Michelle e Flávio Bolsonaro
Flávio Bolsonaro gravou uma reposta patética após a paulada que sua madrasta lhe deu num vídeo devastador que ela postou em suas redes. “Nada e nem ninguém me aborrece, vamos tratar aqui de coisa boa, de futebol, porque a gente vai conseguir resgatar junto o Brasil, que é projeto de Deus”, disse, com o sorriso mais amarelo que dente de fumante velho.
Michelle Bolsonaro fez muito mais do que lavar roupa suja em público. Ela expôs o ódio e a ambição que movem a família Bolsonaro e sua máquina de moer gente. Prestou um imenso serviço à democracia e ninguém pode negar que foi corajosa, já que está lidando com milicianos.
Jogou a pá de cal na campanha do Zero Um.
Até esta semana, o maior problema de Flávio era o caso “Dark Horse”, que ainda produz desgastes e levanta perguntas sem respostas claras sobre suas pilantrangens com Daniel Vorcaro. Agora surge um adversário ainda mais perigoso: uma crise doméstica transformada em disputa política diante de milhões de espectadores.

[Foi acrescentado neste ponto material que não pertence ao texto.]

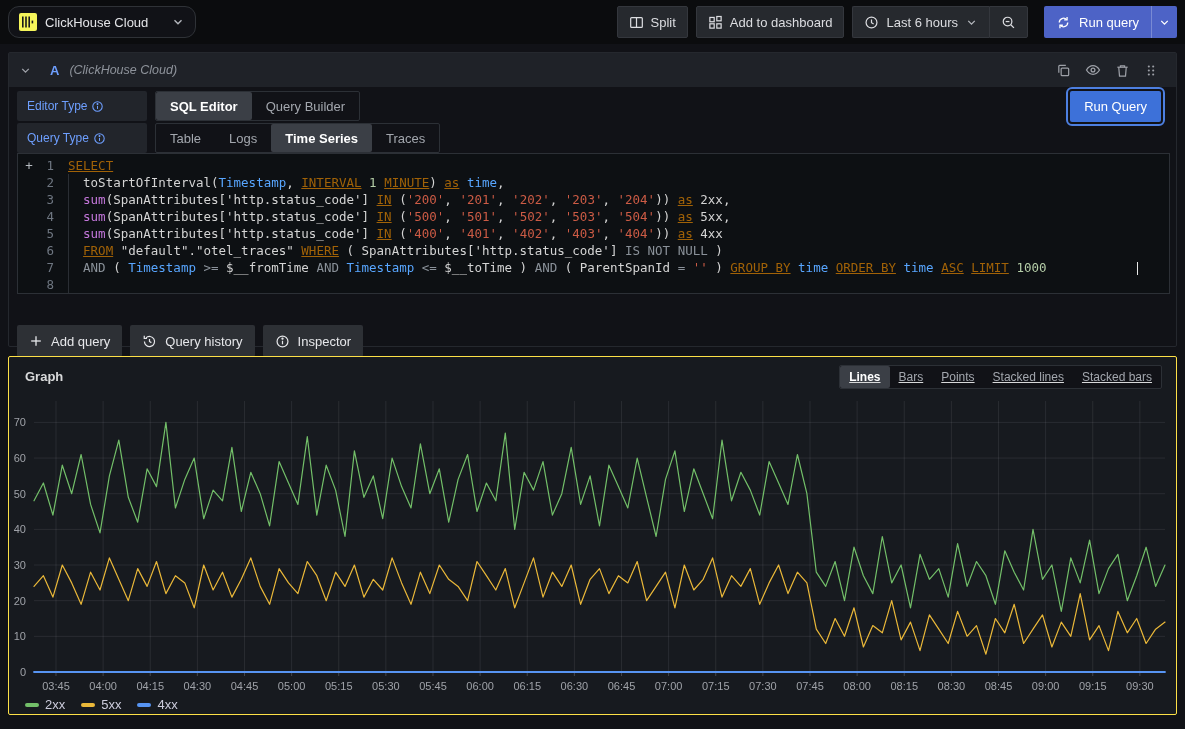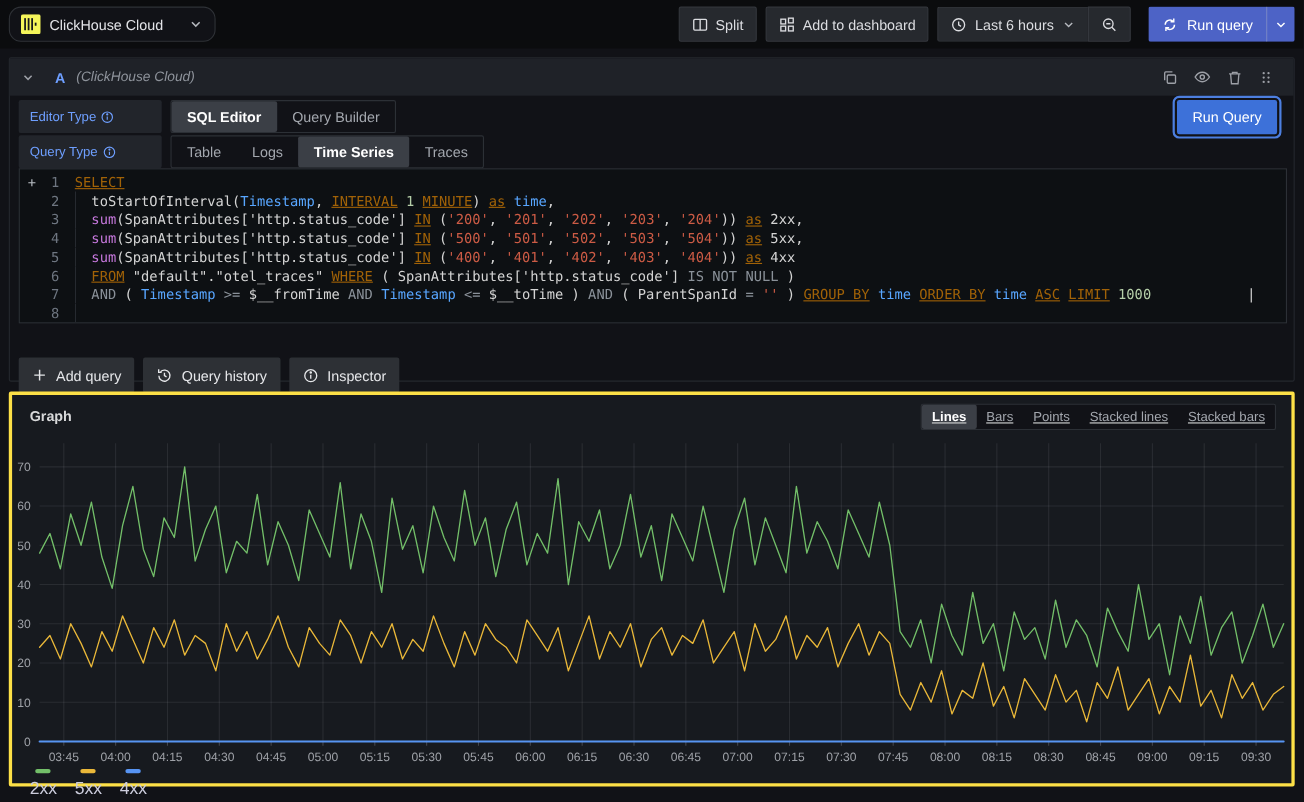--- a/index.html
+++ b/index.html
@@ -63,28 +63,28 @@
   .tk-kw { color:#a16207;text-decoration:underline; } .tk-id { color:#58a6ff; } .tk-fn { color:#c678dd; }
   .tk-str { color:#cc5b45; } .tk-num { color:#b5cea8; } .tk-op { color:#8a9199; } .tk-tx { color:#d4d4d4; }
   .cursor { display:inline-block; width:1.5px; height:13px; background:#e8e8e8; vertical-align:middle; margin-left:90px; }
 
   .secondary-actions { position:absolute; left:8px; top:272px; display:flex; gap:8px; }
   .sec-btn { display:flex; align-items:center; gap:8px; height:32px; padding:0 12px; background:#2d3035;
              border:none; border-radius:2px; color:#e6e7ea; font-size:13px; font-weight:500; cursor:pointer; }
 
   
   .graph-panel { position:absolute; left:8px; top:356px; width:1169px; height:359px;
-                 background:#171a1f; border:3px solid #fde047; border-radius:2px; }
+                 background:#171a1f; border:1px solid #fde047; border-radius:2px; }
   .gp-title { position:absolute; left:16px; top:12px; font-size:13px; font-weight:700; color:#d8d9da; }
   .gp-modes { position:absolute; right:14px; top:8px; height:24px; }
   .gp-modes .radio-item { padding:0 9px; font-size:12px; }
   .gp-modes.radio-group { height:24px;text-decoration:underline; }
   .graph-svg { position:absolute; left:0; top:36px; }
   .legend { position:absolute; left:16px; top:340px; display:flex; gap:16px; align-items:center; }
-  .legend-item { display:flex; align-items:center; gap:6px; font-size:16px; color:#ccccdc; cursor:pointer;flex-direction:column; }
+  .legend-item { display:flex; align-items:center; gap:6px; font-size:13px; color:#ccccdc; cursor:pointer; }
   .legend-swatch { width:14px; height:4px; border-radius:2px; display:inline-block; }
 
   svg.ic { display:block; }
 </style>
 </head>
 <body>
 
 <div id="app">
 
   <header class="topbar">

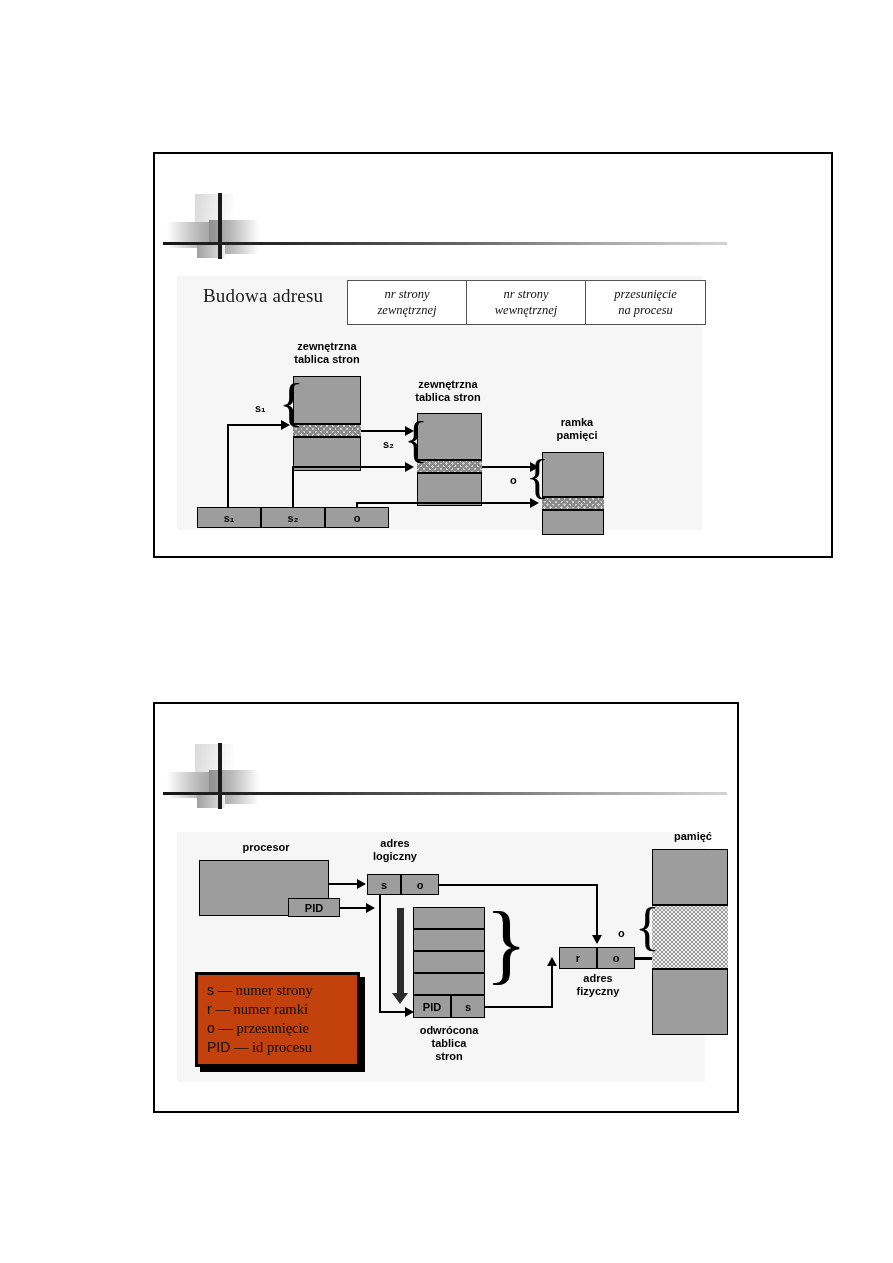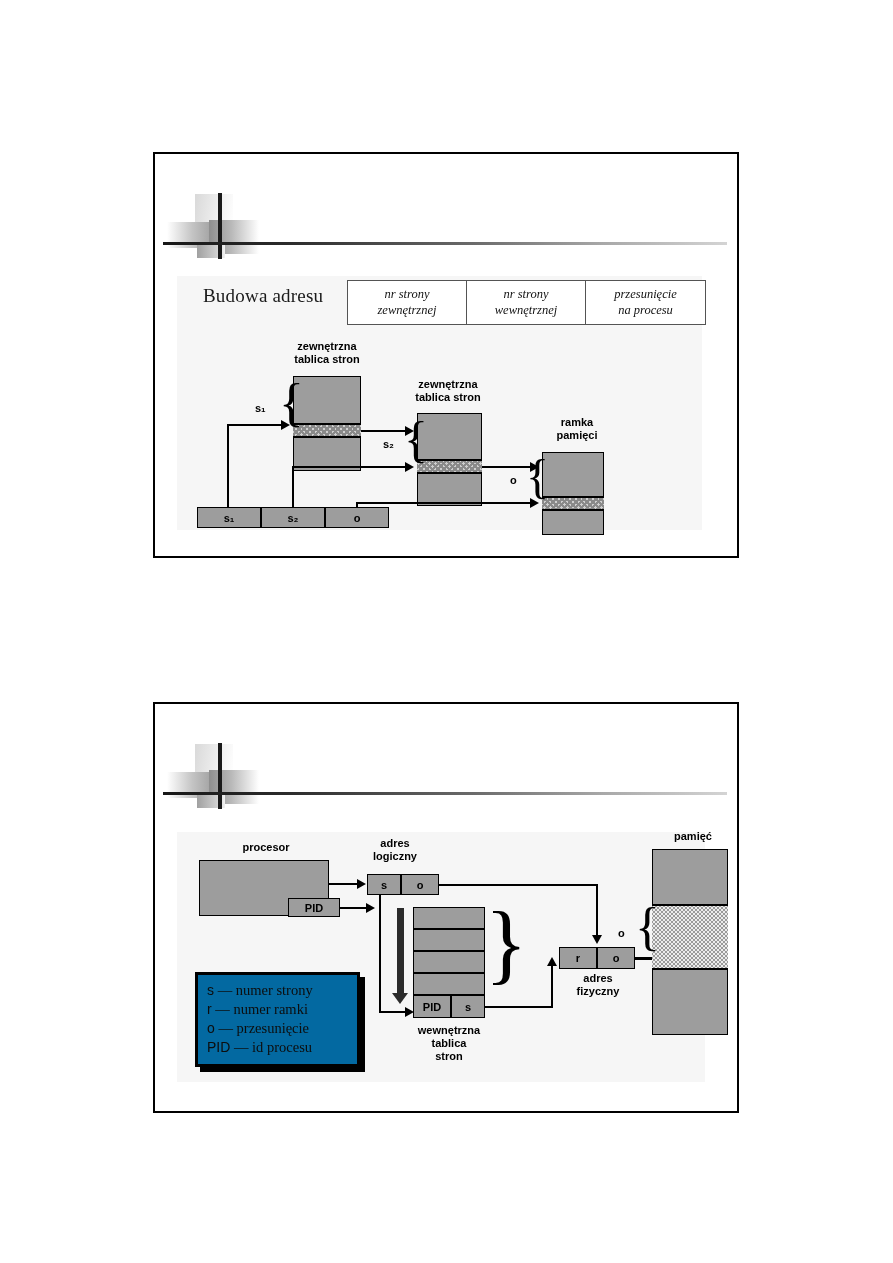--- a/index.html
+++ b/index.html
@@ -2,21 +2,21 @@
 <html><head>
 <meta charset="utf-8">
 <style>
   html,body{margin:0;padding:0;background:#ffffff;}
   body{width:893px;height:1263px;position:relative;
        font-family:"Liberation Sans", sans-serif;
        -webkit-font-smoothing:antialiased;}
 
   
   .slide{position:absolute;background:#ffffff;border:2px solid #000000;box-sizing:border-box;}
-  #slide-1{left:153px;top:152px;width:586px;height:406px;}
+  #slide-1{left:153px;top:152px;width:680px;height:406px;}
   #slide-2{left:153px;top:702px;width:586px;height:411px;}
 
   
   .deco{position:absolute;left:12px;top:40px;width:560px;height:70px;}
   .deco .sq{position:absolute;}
   .deco .sq1{left:28px;top:0px;width:38px;height:34px;
       background:linear-gradient(100deg,#d9d9d9 0%,#eeeeee 55%,#ffffff 100%);}
   .deco .sq2{left:0px;top:28px;width:56px;height:26px;
       background:linear-gradient(90deg,#ffffff 0%,#c4c4c4 45%,#8f8f8f 100%);}
   .deco .sq3{left:42px;top:26px;width:50px;height:34px;
@@ -73,21 +73,21 @@
   .arw.d{border-left:5px solid transparent;border-right:5px solid transparent;border-top:9px solid #000;}
   .arw.u{border-left:5px solid transparent;border-right:5px solid transparent;border-bottom:9px solid #000;}
   .brace{position:absolute;font-size:20px;color:#000;font-family:"Liberation Serif",serif;
       line-height:1;}
   .fatarrow{position:absolute;width:7px;background:#2b2b2b;}
   .fatarrow .tip{position:absolute;left:-5px;bottom:-10px;width:0;height:0;
       border-left:8px solid transparent;border-right:8px solid transparent;border-top:11px solid #2b2b2b;}
 
   
   .legend{position:absolute;left:40px;top:268px;width:165px;
-      background:#0369a1;border:3px solid #000000;box-sizing:border-box;
+      background:#c2410c;border:3px solid #000000;box-sizing:border-box;
       box-shadow:5px 5px 0 0 #000000;padding:6px 8px 6px 9px;}
   .legend-line{font-family:"Liberation Serif", serif;font-size:14.5px;color:#0d0d0d;
       line-height:1.32;white-space:nowrap;}
   .legend-line .mono{font-family:"Liberation Sans", sans-serif;font-size:14px;font-weight:normal;}
 
   
   .itrow{position:absolute;background:#9d9d9d;border:1px solid #000;box-sizing:border-box;}
 </style>
 </head>
 <body>
@@ -217,21 +217,21 @@
   </div>
 
   <div class="itrow" style="left:258px;top:203px;width:72px;height:22px;"></div>
   <div class="itrow" style="left:258px;top:225px;width:72px;height:22px;"></div>
   <div class="itrow" style="left:258px;top:247px;width:72px;height:22px;"></div>
   <div class="itrow" style="left:258px;top:269px;width:72px;height:22px;"></div>
   <div class="seg" style="left:258px;top:291px;width:38px;height:23px;">PID</div>
   <div class="seg" style="left:296px;top:291px;width:34px;height:23px;">s</div>
 
   <div class="lbl" style="left:239px;top:320px;width:110px;">
-    <div>wewnętrzna</div>
+    <div>odwrócona</div>
     <div>tablica</div>
     <div>stron</div>
   </div>
 
   <div class="brace" style="left:330px;top:200px;font-size:88px;line-height:.92;">}</div>
   <div class="lbl" style="left:352px;top:245px;">r</div>
 
   <div class="ln h" style="left:330px;top:302px;width:68px;"></div>
   <div class="ln v" style="left:396px;top:262px;height:41px;"></div>
   <div class="arw u" style="left:392px;top:253px;"></div>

Michelle escolheu cuidadosamente as palavras. Disse que foi “humilhada” e “apunhalada”. Que Flávio afirmou que ela “não entendia nada de política”. Contou que ouviu do senador que deveria ficar longe das decisões do partido. Em seguida, revelou que nunca mais o procurou.
Há um detalhe simbólico que talvez diga ainda mais do que as acusações.
Durante todo o pronunciamento, Michelle evita chamar Flávio de “Bolsonaro”. Refere-se a ele apenas como “Flávio”, “meu enteado” ou “o pré-candidato”. Pode parecer pouco, mas essas escolhas não são acidentais. Ela também fez questão de reforçar seu próprio currículo político.
Lembrou que preside nacionalmente o PL Mulher, percorreu os 27 estados, organizou diretórios e ajudou a eleger mais de mil mulheres em 2024. Em outras palavras, respondeu diretamente à acusação de que “chegou ontem” e não entende de política.
Ao fazer isso, Michelle não apenas se defende. Ela se apresenta como alguém que tem legitimidade própria dentro do bolsonarismo, tanto quanto os quatro patetas.
O conflito ainda ganha outra dimensão quando ela acusa os filhos de Jair Bolsonaro de terem atuado de forma coordenada para atacá-la nas redes sociais, junto com blogueiros bandidos. “Os irmãos se uniram, de forma coordenada. Parecia combinado”, afirmou.
Tudo isso nasce de uma divergência aparentemente regional: a tentativa do PL de construir uma aliança com Ciro Gomes no Ceará. Mas o Ceará é apenas um álibi para um antigo acerto de contas.
Michelle deixa claro que considera Ciro um adversário histórico de Jair Bolsonaro e afirma que ele teve papel importante na inelegibilidade do ex-presidente. Ao atacar a aproximação com Ciro e afirmar que Flávio preferiu defender os articuladores dessa estratégia em vez dela, a ex-primeira-dama transforma uma discussão estadual em uma disputa sobre lealdade ao bolsonarismo.
Durante anos, Michelle consolidou uma relação própria com a base conservadora, sobretudo entre mulheres e evangélicos. Seu capital político não depende apenas de Jair Bolsonaro. Ela construiu uma imagem de fidelidade absoluta ao ex-presidente e de defesa incondicional dos valores do bolsonarismo.
O depoimento criou uma fissura dentro da seita. Flávio surge como um moleque mimado, mal-educado, grosseiro — especialmente com uma mulher.
A ex-primeira-dama afirmou que Flávio frequenta sua casa semanalmente e que, se realmente quisesse conversar, teria resolvido o problema há muito tempo. Ela também fez questão de negar que esteja condicionando apoio à campanha a um pedido público de desculpas.
O escândalo “Dark Horse” ainda trará muita dor de cabeça para Flávio Bolsonaro, mas Michelle acaba de dar um recado claro aos irmãos: o lugar dela não é na cozinha.